Over the next few years bulge doubters grew steadily in numbers and completely overwhelmed the believers. From 1976 to 1979 there were 14 articles in scientific journals that mentioned the Palmdale Bulge specifically, and an unknown number of other articles like "Aseismic uplift in Southern California" that dealt with the bulge without mentioning it by name. From 1980 through 1987 there were only 5. There are no citations to it in Georef after 1987. A summary article on earthquake prediction published in 1987 didn't even mention the Palmdale Bulge. In most respects, therefore, the Palmdale Bulge fit exactly the typical instance of pathological science as Langmuir articulated it. Ironically the last reference that I find was an abstract for a talk by R.O. Castle, the original discoverer of the bulge. In his talk he maintained that evidence against the bulge could not withstand scientific scrutiny and was, as he put it, "modern sophistry."

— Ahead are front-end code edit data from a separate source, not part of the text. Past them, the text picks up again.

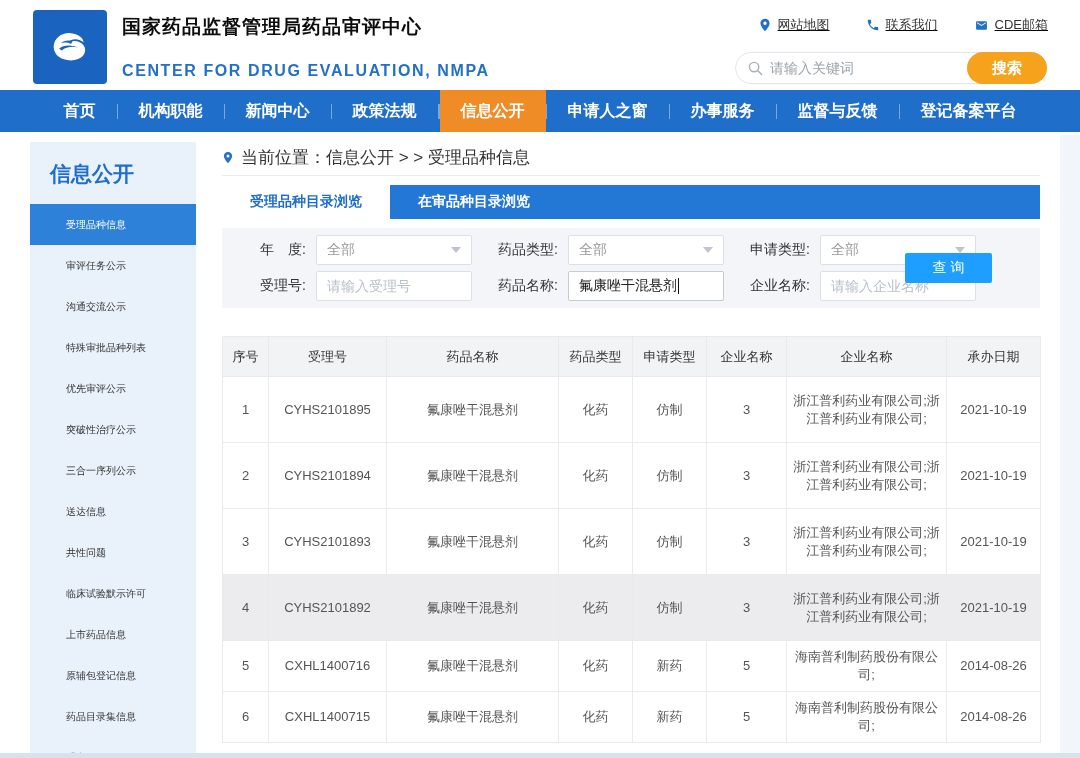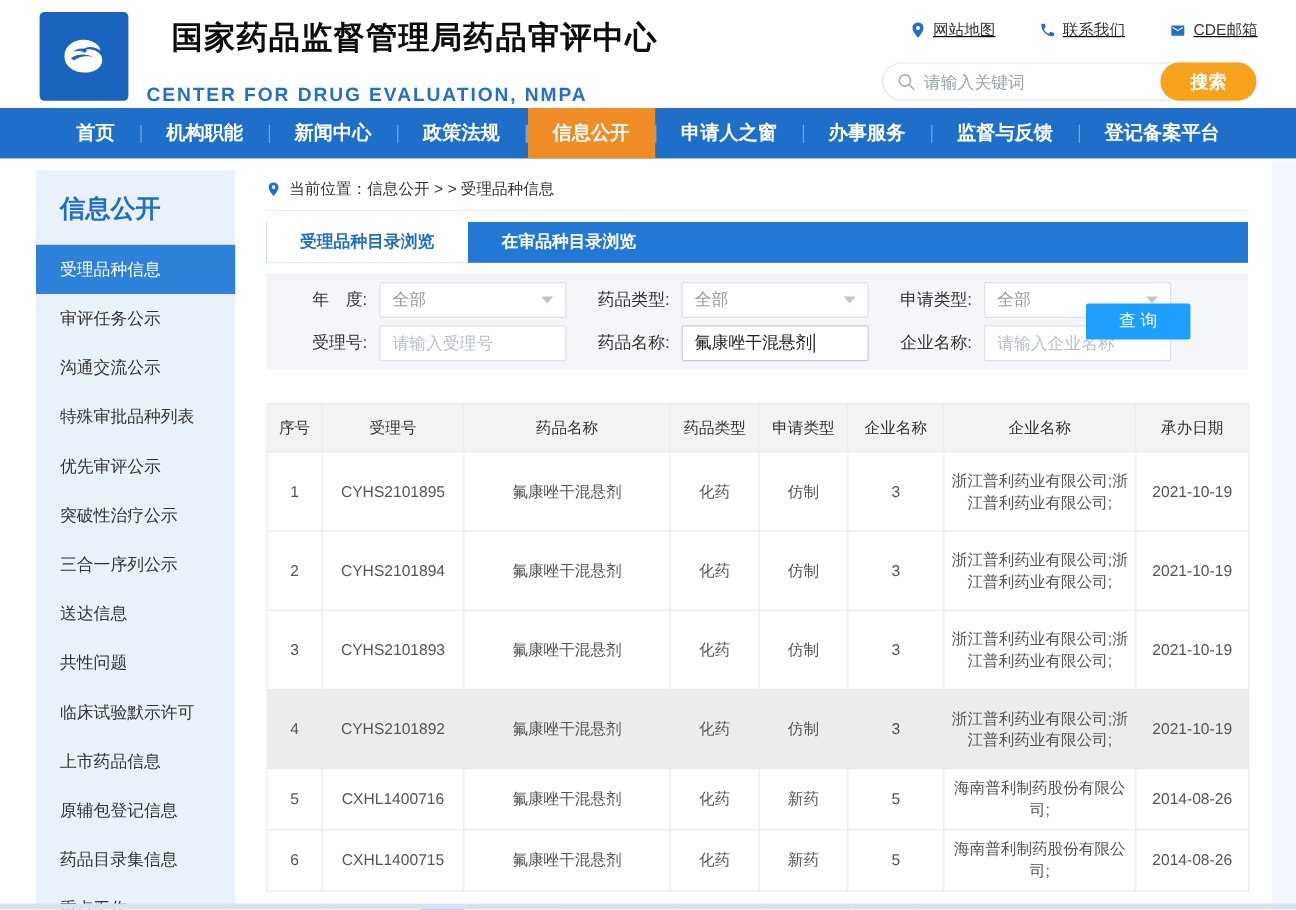--- a/index.html
+++ b/index.html
@@ -11,7 +11,7 @@
   .logo-box { position:absolute; left:33px; top:10px; width:74px; height:74px;
     background:#1a63bf; border-radius:4px; display:flex; align-items:center; justify-content:center; }
   .brand { position:absolute; left:122px; top:14px; }
-  .brand-title { font-size:26px; font-weight:bold; color:#0d0d0d; letter-spacing:1px;margin-left:21px; }
+  .brand-title { font-size:19px; font-weight:bold; color:#0d0d0d; letter-spacing:1px; }
   .brand-sub { margin-top:22px; font-size:16px; font-weight:bold; color:#2270c8; letter-spacing:1.6px; }
   .quick-links { position:absolute; top:16px; right:32px; display:flex; gap:36px; align-items:center;text-decoration:underline; }
   .quick-link { display:flex; align-items:center; gap:6px; font-size:13px; color:#333; cursor:pointer; }

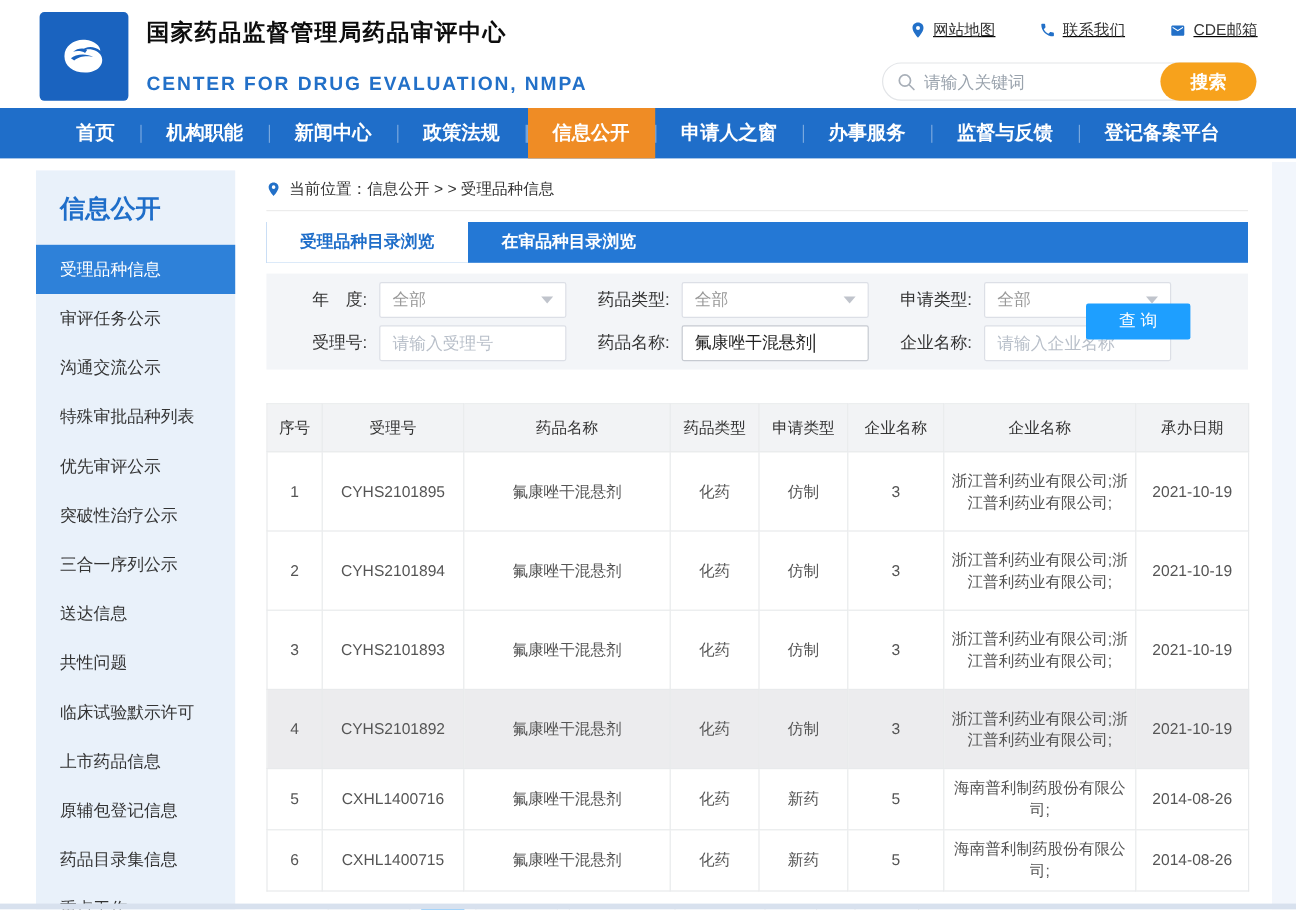--- a/index.html
+++ b/index.html
@@ -46,7 +46,7 @@
 
   
   .main { position:absolute; left:222px; top:140px; width:818px; }
-  .breadcrumb { height:36px; display:flex; align-items:center; gap:7px; font-size:13px;
+  .breadcrumb { height:36px; display:flex; align-items:center; gap:7px; font-size:17px;
     color:#333; border-bottom:1px solid #ececec; }
   .tabbar { margin-top:9px; height:34px; background:#2478d5; display:flex; }
   .tab { padding:0 28px; display:flex; align-items:center; font-size:14px; font-weight:bold;

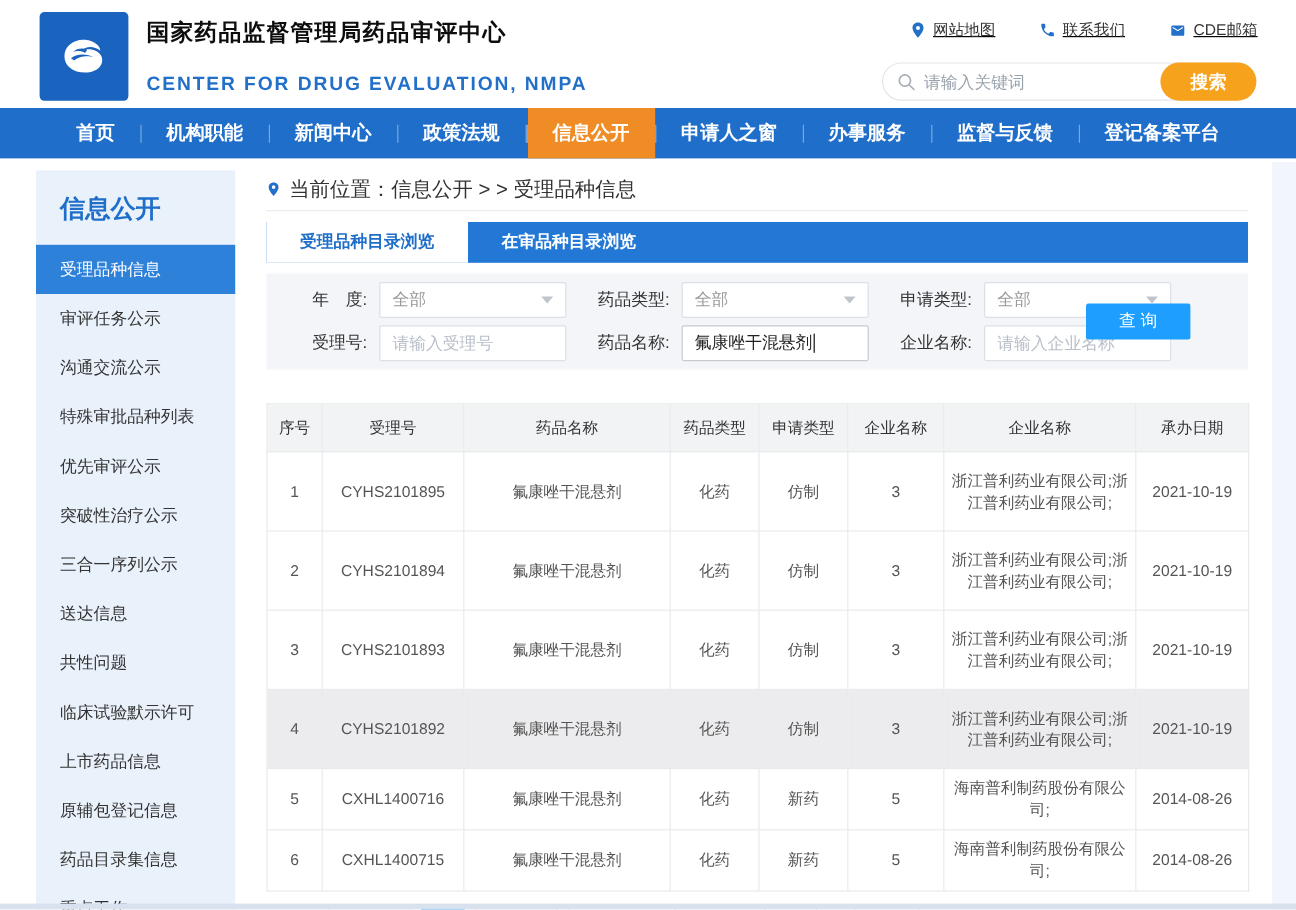--- a/index.html
+++ b/index.html
@@ -40,8 +40,8 @@
   .sidebar { position:absolute; left:30px; top:142px; width:166px; height:616px;
     background:#e9f1fa; padding-top:18px; }
   .sidebar-title { margin:0 0 16px 20px; font-size:21px; font-weight:bold; color:#1f6ec9; }
-  .side-item { height:41px; display:flex; align-items:center; padding-left:20px;
-    font-size:14px; color:#333; cursor:pointer; }
+  .side-item { height:41px; display:flex; align-items:center; padding-left:36px;
+    font-size:10px; color:#333; cursor:pointer; }
   .side-item.active { background:#2e81d9; color:#fff; }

How did so much of the geophysical community come to accept the existence of the bulge? Geophysicists are a hopeful lot, but there were many warning signs about it. There was, for instance, no clear theory of why it rose in the first place. While I agree with R.O. Castle that demanding an explanatory theory in advance is inconsistent with "scientific method," but to articulate no theoretical reason for believing in observations near the level of noise certainly stretches the scientific method. Next the rapidly changing shape of the bulge certainly made it mechanically suspicious(1); and, finally, certain behavior like uplift magnitude depending on length of survey siting suggested internal inconsistency.
Probably the most important fact about the bulge was that its existence rested upon tiny residuals teased from an enormous number of observations. The San Pedro to Palmdale survey line consisted of approximately 25000 separate levelings. A systematic error of only 10 microns per leveling, which was proved to be possible in the relevant setting, could explain the entire apparent uplift. Jackson thinks a typical systematic error was probably only one-fifth this, but nevertheless, the Palmdale Bulge was a feature perilously close to the noise level.
1. In my Ph.D. dissertation I made no judgements about the reality of the bulge, but I suggested that mechanically it had no apparent connection with long-term tectonic processes.